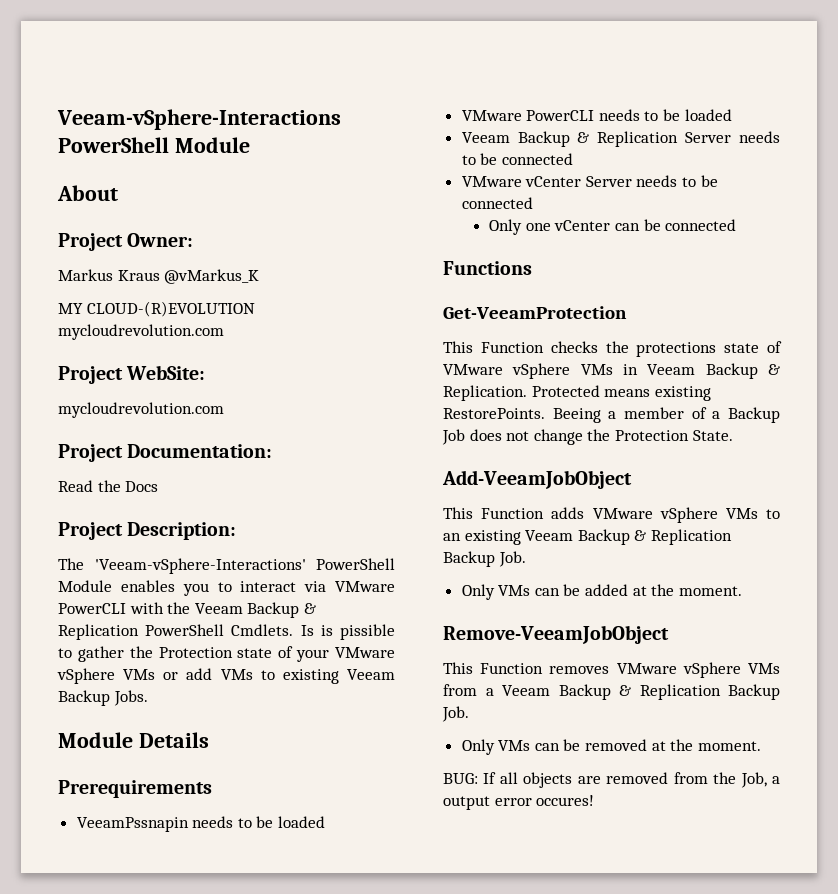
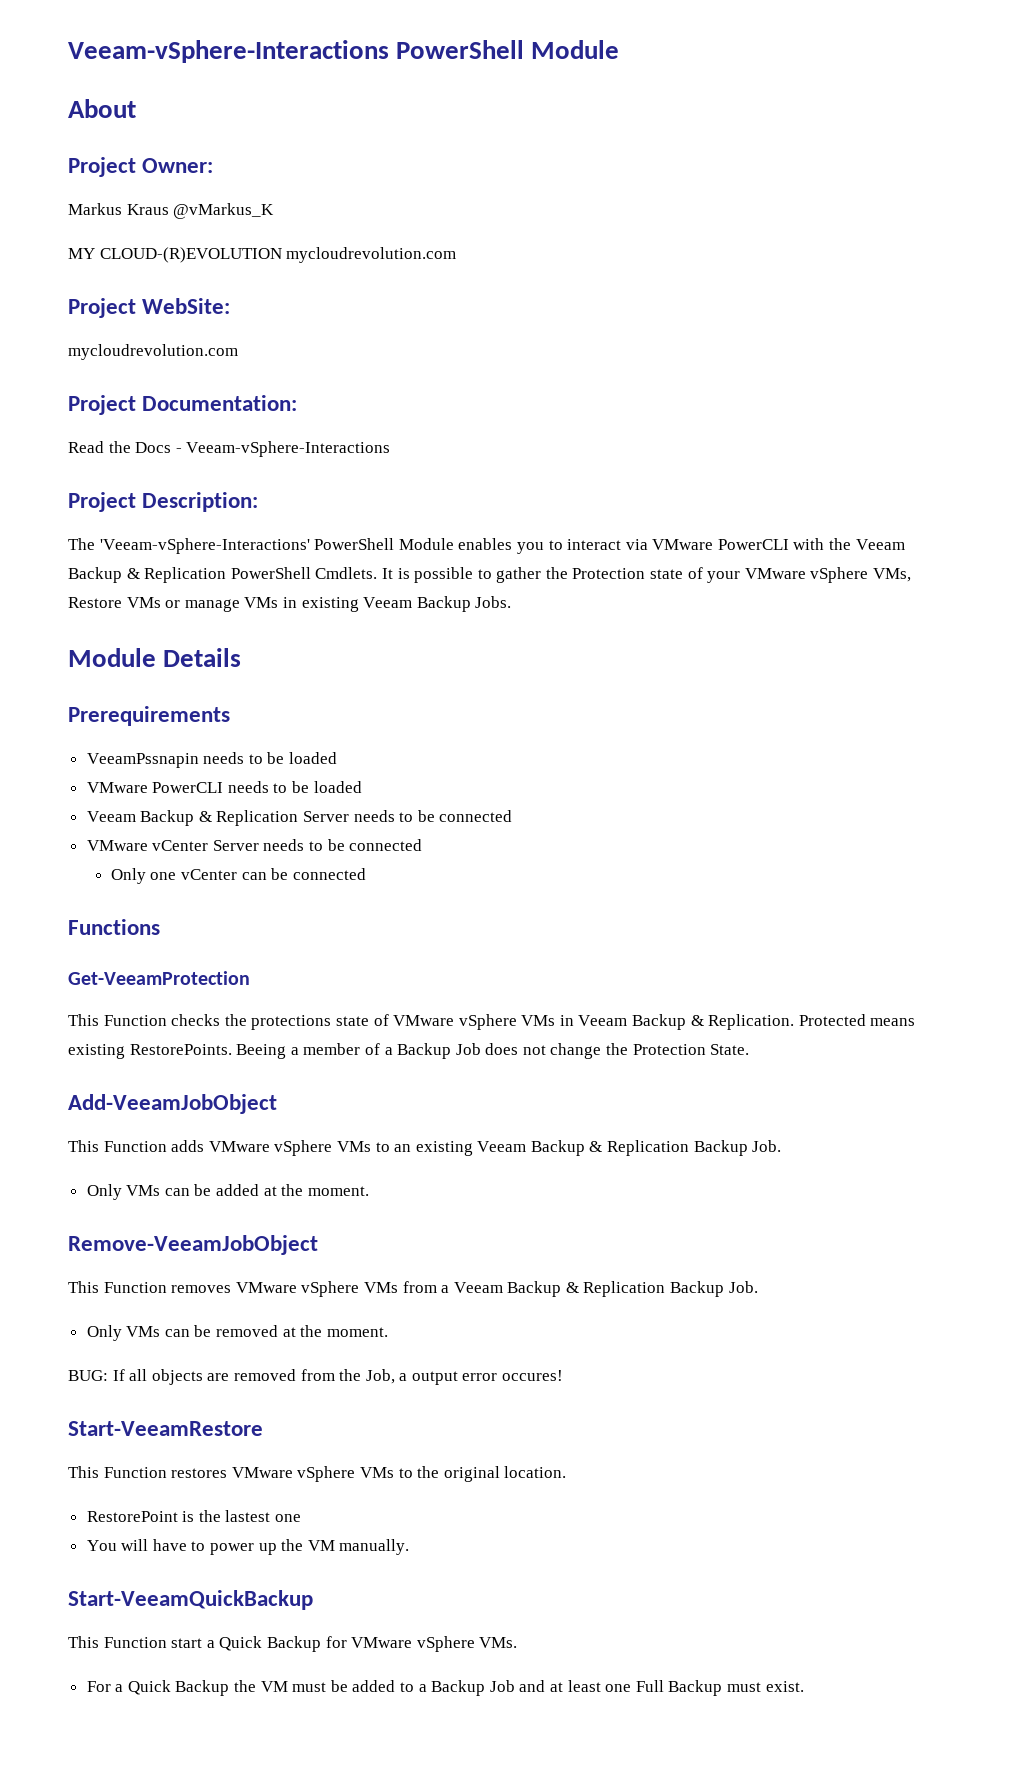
- Read the Docs
+ Read the Docs - Veeam-vSphere-Interactions
- Is is pissible to gather the Protection state of your VMware vSphere VMs or add VMs to existing Veeam Backup Jobs.
+ It is possible to gather the Protection state of your VMware vSphere VMs, Restore VMs or manage VMs in existing Veeam Backup Jobs.
+ Start-VeeamRestore
+ This Function restores VMware vSphere VMs to the original location.
+ RestorePoint is the lastest one
+ You will have to power up the VM manually.
+ Start-VeeamQuickBackup
+ This Function start a Quick Backup for VMware vSphere VMs.
+ For a Quick Backup the VM must be added to a Backup Job and at least one Full Backup must exist.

● **EXERCISE PROMPT**
Copy out all the lines of the records that include "vSphere".

● **RESULT FOR THIS EXERCISE**
+ Read the Docs - Veeam-vSphere-Interactions
- Is is pissible to gather the Protection state of your VMware vSphere VMs or add VMs to existing Veeam Backup Jobs.
+ It is possible to gather the Protection state of your VMware vSphere VMs, Restore VMs or manage VMs in existing Veeam Backup Jobs.
+ This Function restores VMware vSphere VMs to the original location.
+ This Function start a Quick Backup for VMware vSphere VMs.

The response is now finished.